[Front-end code change data]

^^^^

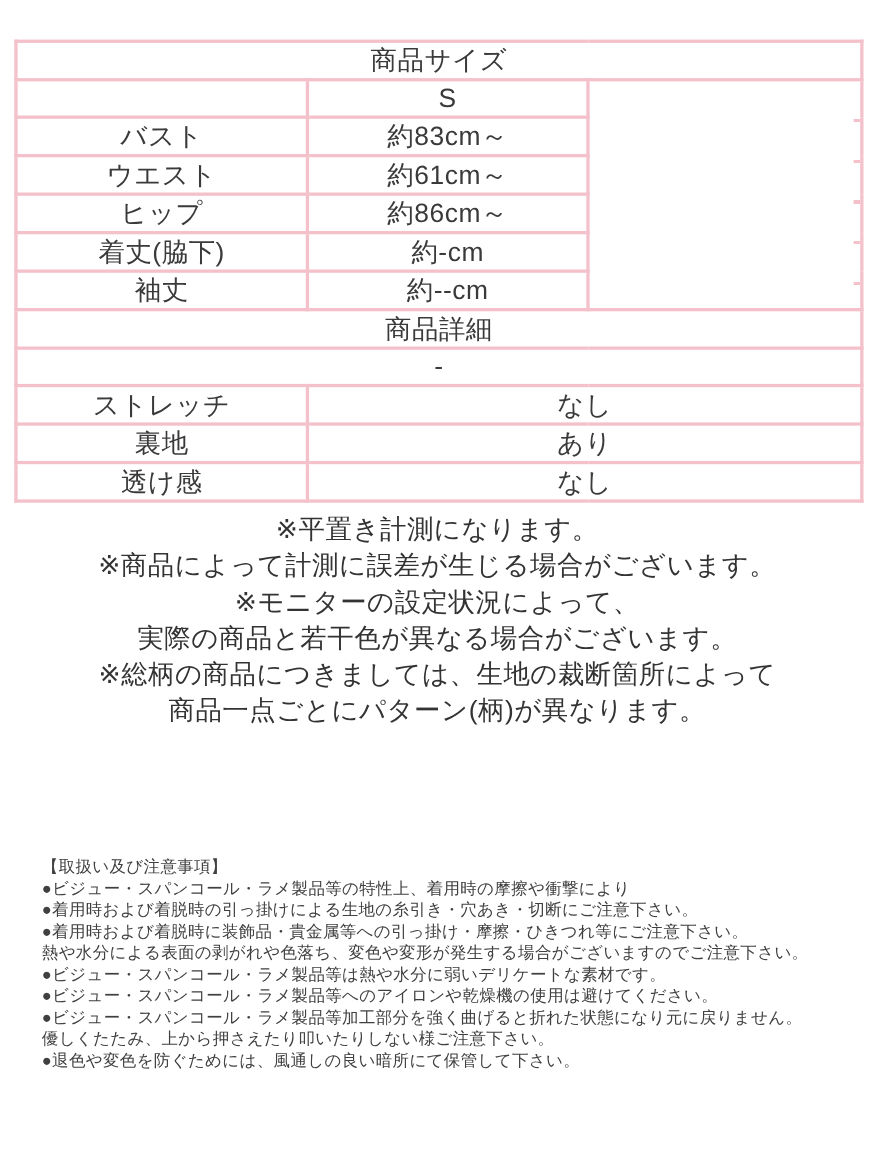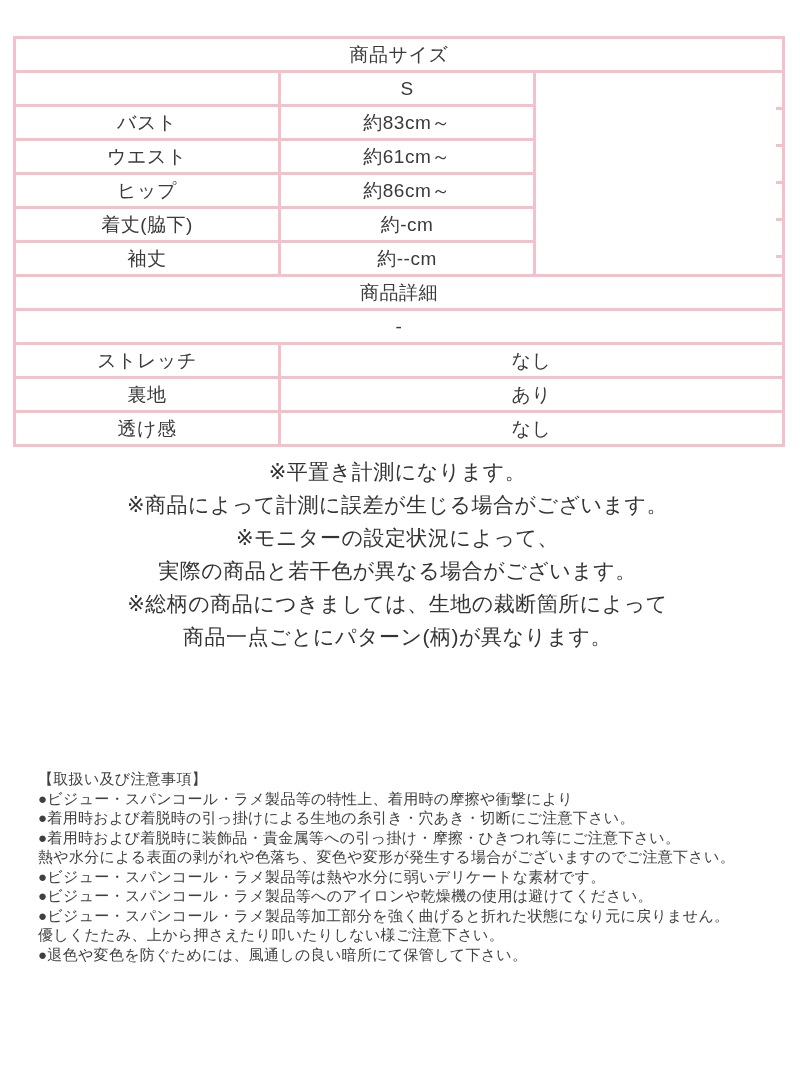--- a/index.html
+++ b/index.html
@@ -30,7 +30,7 @@
     padding: 0;
     text-align: center;
     vertical-align: middle;
-    font-size: 19px;
+    font-size: 24px;
     color: #3a3a3a;
     letter-spacing: 0.5px;
     overflow: hidden;

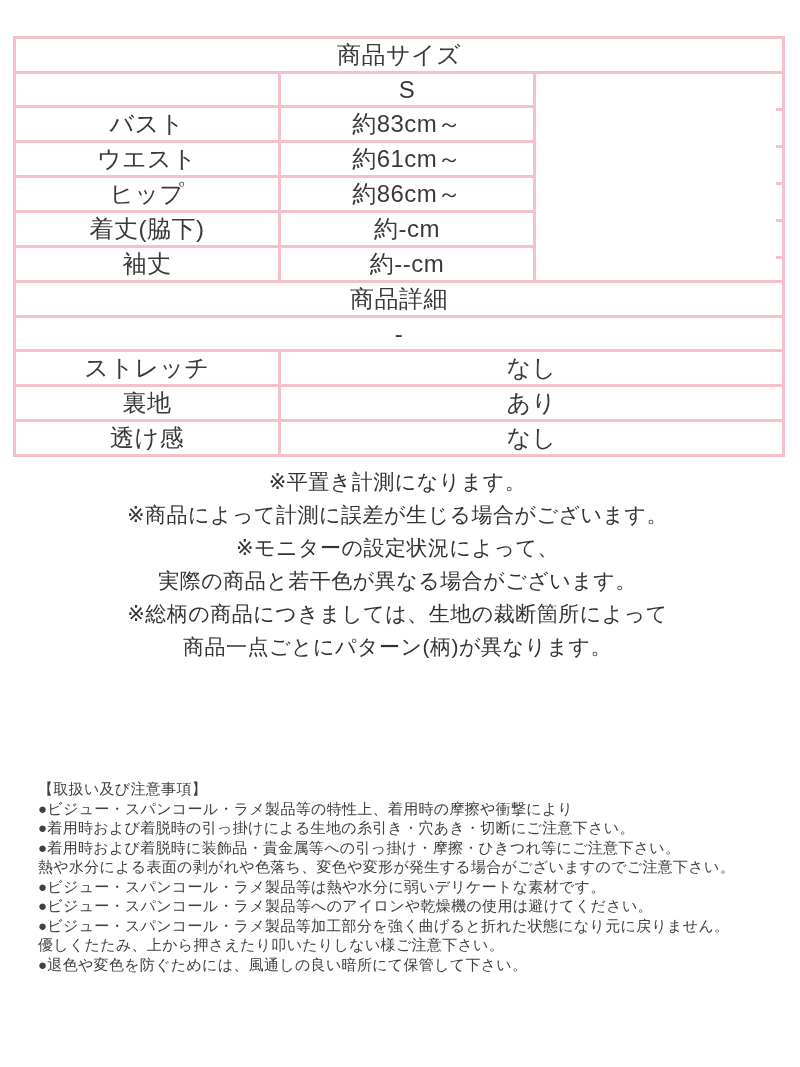--- a/index.html
+++ b/index.html
@@ -61,7 +61,7 @@
     text-align: center;
   }
   .note-line {
-    font-size: 21px;
+    font-size: 24px;
     line-height: 33px;
     color: #333333;
     letter-spacing: 0.5px;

^^^^

◆ **Task instructions**
When copying the data above, repeat every word exactly and drop the pictures.

◆ **Output of the exercise**
--- a/index.html
+++ b/index.html
@@ -30,7 +30,7 @@
     padding: 0;
     text-align: center;
     vertical-align: middle;
-    font-size: 19px;
+    font-size: 24px;
     color: #3a3a3a;
     letter-spacing: 0.5px;
     overflow: hidden;

--- a/index.html
+++ b/index.html
@@ -61,7 +61,7 @@
     text-align: center;
   }
   .note-line {
-    font-size: 21px;
+    font-size: 24px;
     line-height: 33px;
     color: #333333;
     letter-spacing: 0.5px;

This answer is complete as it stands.